Setting Plaster vs Iron Ore
Setting Plaster (Farrow & Ball) and Iron Ore (Sherwin-Williams) come from different manufacturers. Setting Plaster reads as beige, while Iron Ore reads as grey — two distinct hue families, not close cousins. The 52-point LRV gap — 58 for Setting Plaster vs 6 for Iron Ore — means Setting Plaster will open up a space more effectively. Where Setting Plaster leans warm, Iron Ore reads neutral — a distinction that shifts noticeably depending on the light source and surrounding finishes. A ΔE of 54.0 puts these firmly in different territory — two distinct design choices rather than close alternatives. Below you'll find 7 real-room photo comparisons where both colors appear side by side, plus 5 simulated room previews.
Setting Plaster vs Iron Ore in Real Spaces
7 real rooms side by side. Seeing Setting Plaster and Iron Ore in actual rooms makes the difference concrete; browse the spaces below to get a feel for how each color lives on a wall.
Living Room
A living room wall sees more varied light than almost any other surface in the house, which makes the choice between these two more nuanced than a chip suggests. Setting Plaster reflects noticeably more light off the walls, making the space read more open than Iron Ore.
Bedroom
Bedrooms are typically lit with warmer, lower light than the rest of the house — a condition that flatters warm tones and deepens cool ones. Setting Plaster returns significantly more light to the room — in a smaller or darker space, that difference in perceived brightness is hard to miss.
Kitchen
Kitchens often have the harshest, most revealing light in the house — under-cabinet LEDs and overhead fixtures that strip away subtlety. Setting Plaster returns significantly more light to the room — in a smaller or darker space, that difference in perceived brightness is hard to miss.
Dining Room
Dining rooms often rely on warm incandescent or candlelight, which flatters warm undertones and mutes cool ones. The LRV gap is large enough that Setting Plaster will make the room feel meaningfully brighter than Iron Ore would.
Bathroom
Small bathrooms intensify color.
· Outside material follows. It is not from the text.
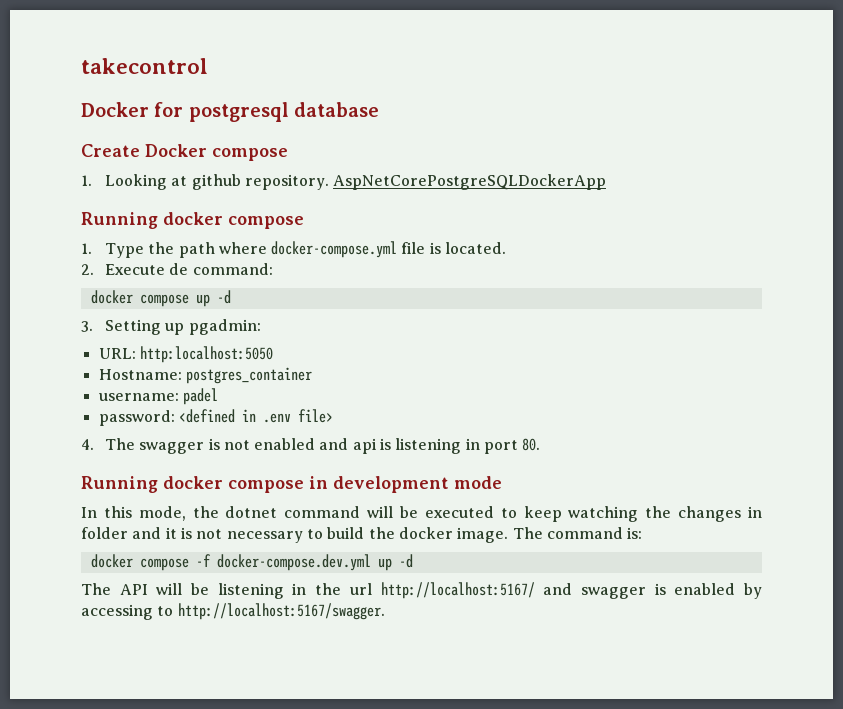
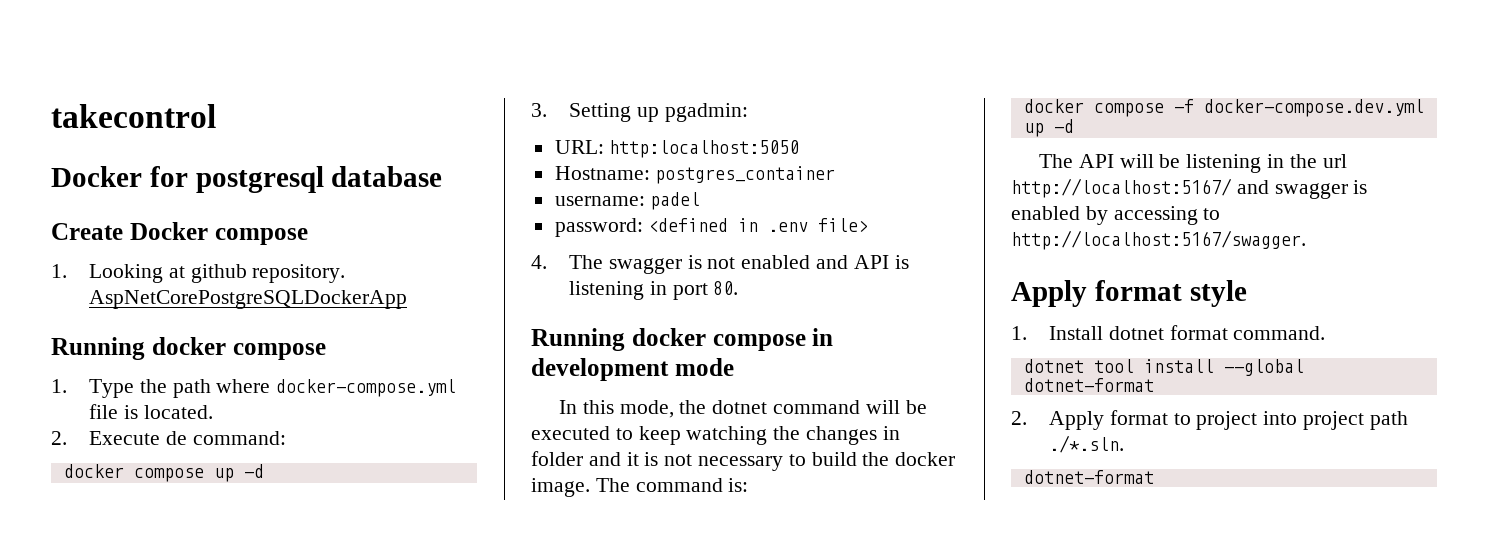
[352,438,377,454] api -> [853,255,889,269] API
(385, 611) none -> [1011,280,1247,307] [1011,325,1326,340] [1023,359,1304,376] [1023,378,1154,392] [1011,410,1408,430] [1048,435,1124,453] [1023,470,1154,484] // Apply format style // 1. Install dotnet format command. // dotnet tool install --global dotnet-format // 2. Apply format to project into project path ./*.sln. // dotnet-format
A shade that seems quiet in a larger room can feel immersive when you're surrounded by it on four walls. Setting Plaster returns significantly more light to the room — in a smaller or darker space, that difference in perceived brightness is hard to miss.
Home Office
Home office walls matter more than most — you're looking at them all day, and a color that reads fine at first can become tiring over time. Setting Plaster returns significantly more light to the room — in a smaller or darker space, that difference in perceived brightness is hard to miss.
Kitchen Cabinets
Cabinet color is always seen in context — against countertops, backsplash, and hardware — which amplifies undertone differences that might disappear on a plain wall. Setting Plaster returns significantly more light to the room — in a smaller or darker space, that difference in perceived brightness is hard to miss.
Color Details
Setting Plaster vs Iron Ore Simulated Comparison
5 simulated room previews — drag the slider on each to see Setting Plaster on one side and Iron Ore on the other.
Digital color is approximate. These simulations are generated from the manufacturer's hex values and overlaid on grayscale room photos — your screen's calibration, brightness, and viewing angle all affect how they render. Before committing to either color, test physical samples in your own space under the light you actually live with.
More Setting Plaster comparisons
See how Setting Plaster stacks up against other well-photographed colors across different brands and tones.